[Start of section]
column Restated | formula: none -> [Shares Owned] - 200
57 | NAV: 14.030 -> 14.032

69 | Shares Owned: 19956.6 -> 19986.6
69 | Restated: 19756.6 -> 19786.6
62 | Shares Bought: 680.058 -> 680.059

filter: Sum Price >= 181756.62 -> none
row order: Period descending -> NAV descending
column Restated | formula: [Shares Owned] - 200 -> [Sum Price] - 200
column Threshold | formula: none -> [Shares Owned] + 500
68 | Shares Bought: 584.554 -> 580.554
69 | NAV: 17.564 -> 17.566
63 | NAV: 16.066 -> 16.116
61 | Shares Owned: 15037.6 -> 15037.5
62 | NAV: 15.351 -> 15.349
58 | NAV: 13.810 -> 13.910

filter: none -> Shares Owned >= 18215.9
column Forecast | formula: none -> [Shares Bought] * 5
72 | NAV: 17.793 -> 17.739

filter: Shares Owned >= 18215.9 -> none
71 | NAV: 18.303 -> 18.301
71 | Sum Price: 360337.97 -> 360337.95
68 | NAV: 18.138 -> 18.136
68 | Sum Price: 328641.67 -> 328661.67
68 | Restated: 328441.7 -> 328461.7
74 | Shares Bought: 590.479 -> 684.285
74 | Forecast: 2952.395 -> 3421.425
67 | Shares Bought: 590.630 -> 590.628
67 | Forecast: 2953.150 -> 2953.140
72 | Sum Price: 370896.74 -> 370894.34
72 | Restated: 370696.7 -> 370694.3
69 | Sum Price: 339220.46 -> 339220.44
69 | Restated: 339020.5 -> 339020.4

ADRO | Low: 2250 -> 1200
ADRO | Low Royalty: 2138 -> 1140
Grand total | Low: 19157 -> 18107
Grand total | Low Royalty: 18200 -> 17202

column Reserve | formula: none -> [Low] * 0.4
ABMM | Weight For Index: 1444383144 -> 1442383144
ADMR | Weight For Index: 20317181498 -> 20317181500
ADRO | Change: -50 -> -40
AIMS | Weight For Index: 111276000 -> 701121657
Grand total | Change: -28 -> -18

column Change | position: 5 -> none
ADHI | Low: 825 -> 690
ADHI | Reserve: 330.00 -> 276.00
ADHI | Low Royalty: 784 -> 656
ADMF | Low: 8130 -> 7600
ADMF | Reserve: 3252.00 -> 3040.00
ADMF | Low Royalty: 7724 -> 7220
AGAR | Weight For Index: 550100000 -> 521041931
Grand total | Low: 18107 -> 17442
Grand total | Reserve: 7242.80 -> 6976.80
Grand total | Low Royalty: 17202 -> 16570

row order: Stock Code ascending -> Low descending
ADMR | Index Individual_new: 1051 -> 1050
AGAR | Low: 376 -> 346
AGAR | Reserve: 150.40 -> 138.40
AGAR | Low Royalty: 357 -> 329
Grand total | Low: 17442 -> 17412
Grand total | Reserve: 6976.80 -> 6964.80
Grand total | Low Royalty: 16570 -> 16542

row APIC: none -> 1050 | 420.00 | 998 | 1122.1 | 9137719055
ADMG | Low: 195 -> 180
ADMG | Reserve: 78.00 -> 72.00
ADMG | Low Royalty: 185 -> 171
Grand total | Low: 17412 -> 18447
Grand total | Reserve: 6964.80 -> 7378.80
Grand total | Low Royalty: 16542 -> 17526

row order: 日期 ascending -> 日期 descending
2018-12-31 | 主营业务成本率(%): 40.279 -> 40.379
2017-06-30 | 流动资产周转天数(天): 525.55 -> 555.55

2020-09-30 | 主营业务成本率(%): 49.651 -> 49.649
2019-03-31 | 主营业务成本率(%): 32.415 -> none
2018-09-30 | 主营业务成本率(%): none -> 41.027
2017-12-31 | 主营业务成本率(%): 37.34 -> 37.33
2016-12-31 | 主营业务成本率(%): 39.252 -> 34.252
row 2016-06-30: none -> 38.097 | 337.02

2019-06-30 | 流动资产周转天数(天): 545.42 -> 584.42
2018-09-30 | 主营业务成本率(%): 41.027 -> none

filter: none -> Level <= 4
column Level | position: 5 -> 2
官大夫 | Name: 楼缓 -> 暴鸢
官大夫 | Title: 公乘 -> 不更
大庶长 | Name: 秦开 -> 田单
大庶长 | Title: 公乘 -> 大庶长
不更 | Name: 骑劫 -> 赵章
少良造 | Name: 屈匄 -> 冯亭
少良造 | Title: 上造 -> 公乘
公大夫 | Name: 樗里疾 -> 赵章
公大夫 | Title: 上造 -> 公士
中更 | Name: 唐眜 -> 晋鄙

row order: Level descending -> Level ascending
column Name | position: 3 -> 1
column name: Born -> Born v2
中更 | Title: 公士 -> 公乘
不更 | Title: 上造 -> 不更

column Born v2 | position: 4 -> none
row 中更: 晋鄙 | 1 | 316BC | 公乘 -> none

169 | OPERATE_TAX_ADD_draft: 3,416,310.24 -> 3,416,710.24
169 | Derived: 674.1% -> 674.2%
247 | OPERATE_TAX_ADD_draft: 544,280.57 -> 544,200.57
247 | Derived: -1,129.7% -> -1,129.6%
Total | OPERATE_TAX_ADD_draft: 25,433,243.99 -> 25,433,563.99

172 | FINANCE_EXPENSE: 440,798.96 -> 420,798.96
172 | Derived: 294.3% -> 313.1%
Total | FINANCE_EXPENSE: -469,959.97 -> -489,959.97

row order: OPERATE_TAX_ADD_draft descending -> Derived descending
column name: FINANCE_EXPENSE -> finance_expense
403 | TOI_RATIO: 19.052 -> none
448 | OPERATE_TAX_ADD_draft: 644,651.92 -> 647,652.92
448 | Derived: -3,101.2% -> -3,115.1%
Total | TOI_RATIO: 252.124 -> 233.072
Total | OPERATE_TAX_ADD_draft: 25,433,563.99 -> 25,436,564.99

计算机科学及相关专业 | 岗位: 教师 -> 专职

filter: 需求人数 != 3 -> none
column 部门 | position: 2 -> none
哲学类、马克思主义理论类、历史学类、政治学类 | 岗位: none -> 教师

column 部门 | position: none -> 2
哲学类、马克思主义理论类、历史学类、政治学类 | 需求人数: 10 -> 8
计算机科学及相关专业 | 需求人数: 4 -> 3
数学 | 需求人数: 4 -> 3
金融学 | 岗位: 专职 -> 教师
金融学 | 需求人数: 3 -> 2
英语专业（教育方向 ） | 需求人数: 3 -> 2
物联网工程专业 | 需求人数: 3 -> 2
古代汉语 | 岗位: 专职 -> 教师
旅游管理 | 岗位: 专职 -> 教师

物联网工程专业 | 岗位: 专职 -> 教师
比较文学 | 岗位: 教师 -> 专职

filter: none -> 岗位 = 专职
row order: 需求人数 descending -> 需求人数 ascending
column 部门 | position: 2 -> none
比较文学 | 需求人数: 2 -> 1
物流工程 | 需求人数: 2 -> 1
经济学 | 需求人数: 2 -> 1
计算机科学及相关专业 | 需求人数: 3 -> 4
[End of section]
◆ **INSTRUCTIONS TO FOLLOW**: All records should be written out again exactly as given.

◆ **WRITTEN SOLUTION**:
column Restated | formula: none -> [Shares Owned] - 200
57 | NAV: 14.030 -> 14.032

69 | Shares Owned: 19956.6 -> 19986.6
69 | Restated: 19756.6 -> 19786.6
62 | Shares Bought: 680.058 -> 680.059

filter: Sum Price >= 181756.62 -> none
row order: Period descending -> NAV descending
column Restated | formula: [Shares Owned] - 200 -> [Sum Price] - 200
column Threshold | formula: none -> [Shares Owned] + 500
68 | Shares Bought: 584.554 -> 580.554
69 | NAV: 17.564 -> 17.566
63 | NAV: 16.066 -> 16.116
61 | Shares Owned: 15037.6 -> 15037.5
62 | NAV: 15.351 -> 15.349
58 | NAV: 13.810 -> 13.910

filter: none -> Shares Owned >= 18215.9
column Forecast | formula: none -> [Shares Bought] * 5
72 | NAV: 17.793 -> 17.739

filter: Shares Owned >= 18215.9 -> none
71 | NAV: 18.303 -> 18.301
71 | Sum Price: 360337.97 -> 360337.95
68 | NAV: 18.138 -> 18.136
68 | Sum Price: 328641.67 -> 328661.67
68 | Restated: 328441.7 -> 328461.7
74 | Shares Bought: 590.479 -> 684.285
74 | Forecast: 2952.395 -> 3421.425
67 | Shares Bought: 590.630 -> 590.628
67 | Forecast: 2953.150 -> 2953.140
72 | Sum Price: 370896.74 -> 370894.34
72 | Restated: 370696.7 -> 370694.3
69 | Sum Price: 339220.46 -> 339220.44
69 | Restated: 339020.5 -> 339020.4

ADRO | Low: 2250 -> 1200
ADRO | Low Royalty: 2138 -> 1140
Grand total | Low: 19157 -> 18107
Grand total | Low Royalty: 18200 -> 17202

column Reserve | formula: none -> [Low] * 0.4
ABMM | Weight For Index: 1444383144 -> 1442383144
ADMR | Weight For Index: 20317181498 -> 20317181500
ADRO | Change: -50 -> -40
AIMS | Weight For Index: 111276000 -> 701121657
Grand total | Change: -28 -> -18

column Change | position: 5 -> none
ADHI | Low: 825 -> 690
ADHI | Reserve: 330.00 -> 276.00
ADHI | Low Royalty: 784 -> 656
ADMF | Low: 8130 -> 7600
ADMF | Reserve: 3252.00 -> 3040.00
ADMF | Low Royalty: 7724 -> 7220
AGAR | Weight For Index: 550100000 -> 521041931
Grand total | Low: 18107 -> 17442
Grand total | Reserve: 7242.80 -> 6976.80
Grand total | Low Royalty: 17202 -> 16570

row order: Stock Code ascending -> Low descending
ADMR | Index Individual_new: 1051 -> 1050
AGAR | Low: 376 -> 346
AGAR | Reserve: 150.40 -> 138.40
AGAR | Low Royalty: 357 -> 329
Grand total | Low: 17442 -> 17412
Grand total | Reserve: 6976.80 -> 6964.80
Grand total | Low Royalty: 16570 -> 16542

row APIC: none -> 1050 | 420.00 | 998 | 1122.1 | 9137719055
ADMG | Low: 195 -> 180
ADMG | Reserve: 78.00 -> 72.00
ADMG | Low Royalty: 185 -> 171
Grand total | Low: 17412 -> 18447
Grand total | Reserve: 6964.80 -> 7378.80
Grand total | Low Royalty: 16542 -> 17526

row order: 日期 ascending -> 日期 descending
2018-12-31 | 主营业务成本率(%): 40.279 -> 40.379
2017-06-30 | 流动资产周转天数(天): 525.55 -> 555.55

2020-09-30 | 主营业务成本率(%): 49.651 -> 49.649
2019-03-31 | 主营业务成本率(%): 32.415 -> none
2018-09-30 | 主营业务成本率(%): none -> 41.027
2017-12-31 | 主营业务成本率(%): 37.34 -> 37.33
2016-12-31 | 主营业务成本率(%): 39.252 -> 34.252
row 2016-06-30: none -> 38.097 | 337.02

2019-06-30 | 流动资产周转天数(天): 545.42 -> 584.42
2018-09-30 | 主营业务成本率(%): 41.027 -> none

filter: none -> Level <= 4
column Level | position: 5 -> 2
官大夫 | Name: 楼缓 -> 暴鸢
官大夫 | Title: 公乘 -> 不更
大庶长 | Name: 秦开 -> 田单
大庶长 | Title: 公乘 -> 大庶长
不更 | Name: 骑劫 -> 赵章
少良造 | Name: 屈匄 -> 冯亭
少良造 | Title: 上造 -> 公乘
公大夫 | Name: 樗里疾 -> 赵章
公大夫 | Title: 上造 -> 公士
中更 | Name: 唐眜 -> 晋鄙

row order: Level descending -> Level ascending
column Name | position: 3 -> 1
column name: Born -> Born v2
中更 | Title: 公士 -> 公乘
不更 | Title: 上造 -> 不更

column Born v2 | position: 4 -> none
row 中更: 晋鄙 | 1 | 316BC | 公乘 -> none

169 | OPERATE_TAX_ADD_draft: 3,416,310.24 -> 3,416,710.24
169 | Derived: 674.1% -> 674.2%
247 | OPERATE_TAX_ADD_draft: 544,280.57 -> 544,200.57
247 | Derived: -1,129.7% -> -1,129.6%
Total | OPERATE_TAX_ADD_draft: 25,433,243.99 -> 25,433,563.99

172 | FINANCE_EXPENSE: 440,798.96 -> 420,798.96
172 | Derived: 294.3% -> 313.1%
Total | FINANCE_EXPENSE: -469,959.97 -> -489,959.97

row order: OPERATE_TAX_ADD_draft descending -> Derived descending
column name: FINANCE_EXPENSE -> finance_expense
403 | TOI_RATIO: 19.052 -> none
448 | OPERATE_TAX_ADD_draft: 644,651.92 -> 647,652.92
448 | Derived: -3,101.2% -> -3,115.1%
Total | TOI_RATIO: 252.124 -> 233.072
Total | OPERATE_TAX_ADD_draft: 25,433,563.99 -> 25,436,564.99

计算机科学及相关专业 | 岗位: 教师 -> 专职

filter: 需求人数 != 3 -> none
column 部门 | position: 2 -> none
哲学类、马克思主义理论类、历史学类、政治学类 | 岗位: none -> 教师

column 部门 | position: none -> 2
哲学类、马克思主义理论类、历史学类、政治学类 | 需求人数: 10 -> 8
计算机科学及相关专业 | 需求人数: 4 -> 3
数学 | 需求人数: 4 -> 3
金融学 | 岗位: 专职 -> 教师
金融学 | 需求人数: 3 -> 2
英语专业（教育方向 ） | 需求人数: 3 -> 2
物联网工程专业 | 需求人数: 3 -> 2
古代汉语 | 岗位: 专职 -> 教师
旅游管理 | 岗位: 专职 -> 教师

物联网工程专业 | 岗位: 专职 -> 教师
比较文学 | 岗位: 教师 -> 专职

filter: none -> 岗位 = 专职
row order: 需求人数 descending -> 需求人数 ascending
column 部门 | position: 2 -> none
比较文学 | 需求人数: 2 -> 1
物流工程 | 需求人数: 2 -> 1
经济学 | 需求人数: 2 -> 1
计算机科学及相关专业 | 需求人数: 3 -> 4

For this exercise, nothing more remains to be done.